# Belegost & Nogrod



## Helm (Apr 24, 2005)

We hear about Belegost and Nogrud (the 2 Dwarf cities in the Blue MT.) in the Sil but not in LotR, can we then conclude that these cities were destroyed in the War of Wrath? In UT it mentions that Thorin dwelt in the Blue MT., could that mean in one off these 2 cities?


----------



## Ithrynluin (Apr 24, 2005)

In the LOTR Appendix A, it is said that these two cities were destroyed at the breaking of Thangorodrim, but further on in the Tale of Years we have: 



> Many Dwarves leaving their old cities in Ered Luin go to Moria and swell its numbers.



So there seems to be a slight contradiction there. In a way, we could establish middle ground here by hypothesizing that Belegost remained (as a sort of reward from the Valar or Eru, much as Numenor was a reward for the faithful Edain) and Nogrod was destroyed, on account of the actions of Dwarves from either of those cities:

The dwarves of Belegost won great renown in the Nirnaeth Arnoediad, and they would not be persuaded by the dwarves of Nogrod to assault Doriath.
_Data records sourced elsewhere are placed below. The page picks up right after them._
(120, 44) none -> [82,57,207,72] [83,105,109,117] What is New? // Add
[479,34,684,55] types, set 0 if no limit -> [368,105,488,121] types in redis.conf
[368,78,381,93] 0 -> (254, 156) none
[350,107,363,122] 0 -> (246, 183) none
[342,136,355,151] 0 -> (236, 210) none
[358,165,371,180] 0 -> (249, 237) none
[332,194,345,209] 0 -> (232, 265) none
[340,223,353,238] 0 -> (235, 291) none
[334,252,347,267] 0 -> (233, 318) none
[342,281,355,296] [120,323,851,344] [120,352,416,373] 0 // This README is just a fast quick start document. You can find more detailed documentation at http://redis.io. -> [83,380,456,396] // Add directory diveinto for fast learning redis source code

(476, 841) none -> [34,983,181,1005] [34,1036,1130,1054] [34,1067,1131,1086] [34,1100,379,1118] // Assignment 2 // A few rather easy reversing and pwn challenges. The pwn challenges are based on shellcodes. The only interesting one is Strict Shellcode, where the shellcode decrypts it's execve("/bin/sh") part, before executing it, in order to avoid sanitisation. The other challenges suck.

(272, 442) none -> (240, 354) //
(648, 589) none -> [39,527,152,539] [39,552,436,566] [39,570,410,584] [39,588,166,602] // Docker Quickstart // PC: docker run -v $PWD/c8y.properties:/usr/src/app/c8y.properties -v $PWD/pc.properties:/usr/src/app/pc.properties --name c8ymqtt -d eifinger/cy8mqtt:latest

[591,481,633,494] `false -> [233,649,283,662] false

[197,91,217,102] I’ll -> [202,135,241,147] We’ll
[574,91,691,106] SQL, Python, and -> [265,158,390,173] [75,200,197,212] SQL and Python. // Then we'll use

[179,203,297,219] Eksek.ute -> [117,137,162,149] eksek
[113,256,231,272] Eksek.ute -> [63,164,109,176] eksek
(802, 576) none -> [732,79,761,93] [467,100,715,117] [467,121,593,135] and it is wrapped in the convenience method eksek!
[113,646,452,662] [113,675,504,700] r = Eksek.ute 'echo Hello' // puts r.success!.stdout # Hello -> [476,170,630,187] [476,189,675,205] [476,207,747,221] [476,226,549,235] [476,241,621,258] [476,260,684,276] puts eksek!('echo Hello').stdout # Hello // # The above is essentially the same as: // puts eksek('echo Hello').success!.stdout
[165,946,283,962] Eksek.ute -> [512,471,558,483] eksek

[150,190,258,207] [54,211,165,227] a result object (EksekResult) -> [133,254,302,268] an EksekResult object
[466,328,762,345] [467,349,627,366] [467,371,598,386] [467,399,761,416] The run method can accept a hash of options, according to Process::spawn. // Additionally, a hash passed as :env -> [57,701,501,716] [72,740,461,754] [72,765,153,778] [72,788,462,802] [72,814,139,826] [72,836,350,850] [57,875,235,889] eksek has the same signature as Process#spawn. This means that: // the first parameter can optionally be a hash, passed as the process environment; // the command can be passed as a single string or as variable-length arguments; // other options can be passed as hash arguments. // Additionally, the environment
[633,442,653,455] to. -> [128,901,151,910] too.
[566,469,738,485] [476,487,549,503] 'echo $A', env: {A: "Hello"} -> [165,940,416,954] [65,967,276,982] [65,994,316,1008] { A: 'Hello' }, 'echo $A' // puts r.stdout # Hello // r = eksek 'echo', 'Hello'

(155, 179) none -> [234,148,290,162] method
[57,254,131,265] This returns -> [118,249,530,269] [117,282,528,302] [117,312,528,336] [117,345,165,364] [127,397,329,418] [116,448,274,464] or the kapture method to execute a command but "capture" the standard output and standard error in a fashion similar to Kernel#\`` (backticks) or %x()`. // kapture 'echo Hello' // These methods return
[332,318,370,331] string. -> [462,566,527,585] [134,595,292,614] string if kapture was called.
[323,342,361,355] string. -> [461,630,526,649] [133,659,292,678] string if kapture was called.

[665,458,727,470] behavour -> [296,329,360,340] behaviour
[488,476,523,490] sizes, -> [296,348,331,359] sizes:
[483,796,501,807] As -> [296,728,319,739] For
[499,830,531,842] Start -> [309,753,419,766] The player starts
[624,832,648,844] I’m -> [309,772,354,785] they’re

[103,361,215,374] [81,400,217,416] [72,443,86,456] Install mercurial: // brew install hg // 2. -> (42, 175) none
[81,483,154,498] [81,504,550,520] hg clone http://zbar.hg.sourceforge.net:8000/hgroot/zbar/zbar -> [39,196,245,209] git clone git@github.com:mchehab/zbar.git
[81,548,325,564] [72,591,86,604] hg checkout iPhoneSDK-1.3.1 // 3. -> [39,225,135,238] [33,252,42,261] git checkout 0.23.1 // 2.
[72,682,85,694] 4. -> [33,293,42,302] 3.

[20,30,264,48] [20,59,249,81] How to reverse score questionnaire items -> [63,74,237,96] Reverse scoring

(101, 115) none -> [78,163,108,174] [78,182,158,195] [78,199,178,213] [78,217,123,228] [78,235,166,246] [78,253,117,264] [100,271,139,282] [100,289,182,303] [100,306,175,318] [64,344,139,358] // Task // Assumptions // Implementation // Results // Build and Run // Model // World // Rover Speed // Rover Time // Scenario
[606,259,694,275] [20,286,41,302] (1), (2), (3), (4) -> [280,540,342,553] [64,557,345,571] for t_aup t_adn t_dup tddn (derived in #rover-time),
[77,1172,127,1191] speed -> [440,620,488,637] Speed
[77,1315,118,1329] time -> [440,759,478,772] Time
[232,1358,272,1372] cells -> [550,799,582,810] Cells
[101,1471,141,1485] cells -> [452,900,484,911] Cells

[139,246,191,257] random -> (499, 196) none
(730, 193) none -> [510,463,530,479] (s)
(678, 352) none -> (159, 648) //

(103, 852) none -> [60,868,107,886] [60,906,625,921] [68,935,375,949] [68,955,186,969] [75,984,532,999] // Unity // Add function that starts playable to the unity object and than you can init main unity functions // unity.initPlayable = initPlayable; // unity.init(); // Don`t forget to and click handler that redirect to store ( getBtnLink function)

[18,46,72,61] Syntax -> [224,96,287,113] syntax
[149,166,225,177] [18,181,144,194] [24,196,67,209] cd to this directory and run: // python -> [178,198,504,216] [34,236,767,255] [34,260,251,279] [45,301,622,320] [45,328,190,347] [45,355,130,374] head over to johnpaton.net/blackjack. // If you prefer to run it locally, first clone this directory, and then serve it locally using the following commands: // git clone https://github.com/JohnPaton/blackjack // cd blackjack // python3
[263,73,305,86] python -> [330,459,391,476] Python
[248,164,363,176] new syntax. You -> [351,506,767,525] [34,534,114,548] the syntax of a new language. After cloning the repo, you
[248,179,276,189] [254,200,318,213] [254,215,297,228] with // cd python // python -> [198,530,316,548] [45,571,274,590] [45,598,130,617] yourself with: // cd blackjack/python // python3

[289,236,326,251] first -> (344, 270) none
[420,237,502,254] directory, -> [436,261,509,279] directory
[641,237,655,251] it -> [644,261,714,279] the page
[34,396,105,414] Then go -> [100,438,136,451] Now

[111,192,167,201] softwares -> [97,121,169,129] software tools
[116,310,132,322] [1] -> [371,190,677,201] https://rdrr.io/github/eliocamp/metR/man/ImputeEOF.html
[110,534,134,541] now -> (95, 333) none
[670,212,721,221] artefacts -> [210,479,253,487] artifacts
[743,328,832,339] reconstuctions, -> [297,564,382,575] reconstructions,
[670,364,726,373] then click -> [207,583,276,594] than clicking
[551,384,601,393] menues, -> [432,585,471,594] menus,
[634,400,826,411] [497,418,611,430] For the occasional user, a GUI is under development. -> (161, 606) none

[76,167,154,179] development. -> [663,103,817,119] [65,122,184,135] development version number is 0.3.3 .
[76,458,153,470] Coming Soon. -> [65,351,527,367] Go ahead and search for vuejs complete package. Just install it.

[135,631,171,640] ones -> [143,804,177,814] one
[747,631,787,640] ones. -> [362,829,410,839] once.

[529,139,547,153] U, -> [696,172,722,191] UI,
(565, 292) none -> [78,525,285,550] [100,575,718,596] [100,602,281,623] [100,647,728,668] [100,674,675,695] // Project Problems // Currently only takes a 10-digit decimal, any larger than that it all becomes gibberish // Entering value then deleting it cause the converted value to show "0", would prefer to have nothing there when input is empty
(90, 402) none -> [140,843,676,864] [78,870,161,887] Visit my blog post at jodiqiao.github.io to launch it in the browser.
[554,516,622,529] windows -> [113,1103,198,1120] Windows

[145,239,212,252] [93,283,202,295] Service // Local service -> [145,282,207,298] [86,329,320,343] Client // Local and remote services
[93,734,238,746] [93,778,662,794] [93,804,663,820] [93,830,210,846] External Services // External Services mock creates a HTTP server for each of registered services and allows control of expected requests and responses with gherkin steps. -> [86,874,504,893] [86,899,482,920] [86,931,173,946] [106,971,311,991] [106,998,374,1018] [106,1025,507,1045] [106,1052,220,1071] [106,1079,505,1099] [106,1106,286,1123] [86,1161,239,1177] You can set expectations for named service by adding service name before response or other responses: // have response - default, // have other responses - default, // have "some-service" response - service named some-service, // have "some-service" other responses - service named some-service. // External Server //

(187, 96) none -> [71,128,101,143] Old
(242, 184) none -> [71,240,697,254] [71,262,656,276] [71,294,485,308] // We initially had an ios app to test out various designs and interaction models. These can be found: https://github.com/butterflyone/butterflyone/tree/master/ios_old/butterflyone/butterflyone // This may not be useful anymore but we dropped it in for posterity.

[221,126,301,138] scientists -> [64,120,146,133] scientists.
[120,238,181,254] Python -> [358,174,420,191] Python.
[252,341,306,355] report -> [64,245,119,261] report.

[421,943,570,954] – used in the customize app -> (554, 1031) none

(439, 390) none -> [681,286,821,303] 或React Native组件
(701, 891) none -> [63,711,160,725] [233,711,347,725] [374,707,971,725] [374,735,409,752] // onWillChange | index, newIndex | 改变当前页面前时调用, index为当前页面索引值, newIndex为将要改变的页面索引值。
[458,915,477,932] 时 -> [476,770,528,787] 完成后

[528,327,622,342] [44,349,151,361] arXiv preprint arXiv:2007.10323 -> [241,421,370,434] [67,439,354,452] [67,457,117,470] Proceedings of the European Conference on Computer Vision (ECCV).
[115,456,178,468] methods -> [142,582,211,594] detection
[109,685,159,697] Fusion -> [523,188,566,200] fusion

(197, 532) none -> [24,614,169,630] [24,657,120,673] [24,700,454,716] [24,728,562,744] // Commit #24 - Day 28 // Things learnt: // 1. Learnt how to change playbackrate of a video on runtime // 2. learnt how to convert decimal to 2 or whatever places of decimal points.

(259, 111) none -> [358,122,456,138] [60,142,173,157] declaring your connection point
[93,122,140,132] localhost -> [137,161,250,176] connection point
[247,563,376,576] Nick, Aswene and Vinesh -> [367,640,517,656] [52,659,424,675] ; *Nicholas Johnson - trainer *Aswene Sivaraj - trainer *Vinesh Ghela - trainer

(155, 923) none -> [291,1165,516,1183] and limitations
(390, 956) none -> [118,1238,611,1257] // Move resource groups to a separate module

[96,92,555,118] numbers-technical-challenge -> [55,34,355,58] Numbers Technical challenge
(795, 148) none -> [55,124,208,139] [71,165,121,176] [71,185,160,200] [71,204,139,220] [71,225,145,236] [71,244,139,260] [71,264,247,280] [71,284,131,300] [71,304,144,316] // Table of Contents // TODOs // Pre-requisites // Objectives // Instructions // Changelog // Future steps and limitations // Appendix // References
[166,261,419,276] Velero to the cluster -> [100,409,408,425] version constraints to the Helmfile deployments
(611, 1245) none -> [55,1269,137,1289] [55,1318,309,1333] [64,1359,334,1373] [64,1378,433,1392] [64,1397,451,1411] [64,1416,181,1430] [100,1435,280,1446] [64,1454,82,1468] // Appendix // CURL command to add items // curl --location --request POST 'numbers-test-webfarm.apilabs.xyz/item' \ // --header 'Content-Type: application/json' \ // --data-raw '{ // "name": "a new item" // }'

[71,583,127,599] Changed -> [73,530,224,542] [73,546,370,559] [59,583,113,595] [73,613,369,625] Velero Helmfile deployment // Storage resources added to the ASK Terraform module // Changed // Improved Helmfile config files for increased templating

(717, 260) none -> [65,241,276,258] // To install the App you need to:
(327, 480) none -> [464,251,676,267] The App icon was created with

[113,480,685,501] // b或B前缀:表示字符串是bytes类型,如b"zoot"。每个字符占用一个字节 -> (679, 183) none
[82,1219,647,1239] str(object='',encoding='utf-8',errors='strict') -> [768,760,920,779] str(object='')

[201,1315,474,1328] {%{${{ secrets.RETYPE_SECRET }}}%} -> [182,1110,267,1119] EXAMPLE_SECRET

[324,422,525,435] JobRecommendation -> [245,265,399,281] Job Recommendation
In _Unfinished Tales; The History of Galadriel and Celeborn_ we have the following:



> Celeborn had no liking for Dwarves of any race (as he showed to Gimli in Lothlórien), and never forgave them for their part in the destruction of Doriath; but it was only the host of Nogrod that took part in that assault, and it was destroyed in the battle of Sam Athrad {The Silmarillion pp. 233-5]. The Dwarves of Belegost were filled with dismay at the calamity and fear for its outcome, and this hastened their departure eastwards to Khazad-dûm. Thus the Dwarves of Moria may be presumed to have been innocent of the ruin of Doriath and not hostile to the Elves.


----------



## Ellatur (Apr 29, 2005)

if Belegost indeed have survived, would it be safe to say that the Dwarf 'trade carts' that brought goods to Bilbo in The Hobbit may have been traveling from Khazad Dum to Belegost?


----------



## Gothmog (Apr 30, 2005)

Ithrynluin said:


> > Many Dwarves leaving their old cities in Ered Luin go to Moria and swell its numbers.
> 
> 
> So there seems to be a slight contradiction there. In a way, we could establish middle ground here by hypothesizing that Belegost remained (as a sort of reward from the Valar or Eru, much as Numenor was a reward for the faithful Edain) and Nogrod was destroyed, on account of the actions of Dwarves from either of those cities:


Personally I think that a simpler middle ground would be that both Nogrod and Belegost were indeed destroyed but that there were other settlements in the Ered Luin that were not destroyed. While Belegost was there these settlements would probably be little more than 'Mining Towns' away from the main city. Later these would continue and grow to become the "Old Cities in Ered Luin"


----------



## Thorondor_ (May 16, 2005)

Or even simpler, the towns were slowly reinhabited.


----------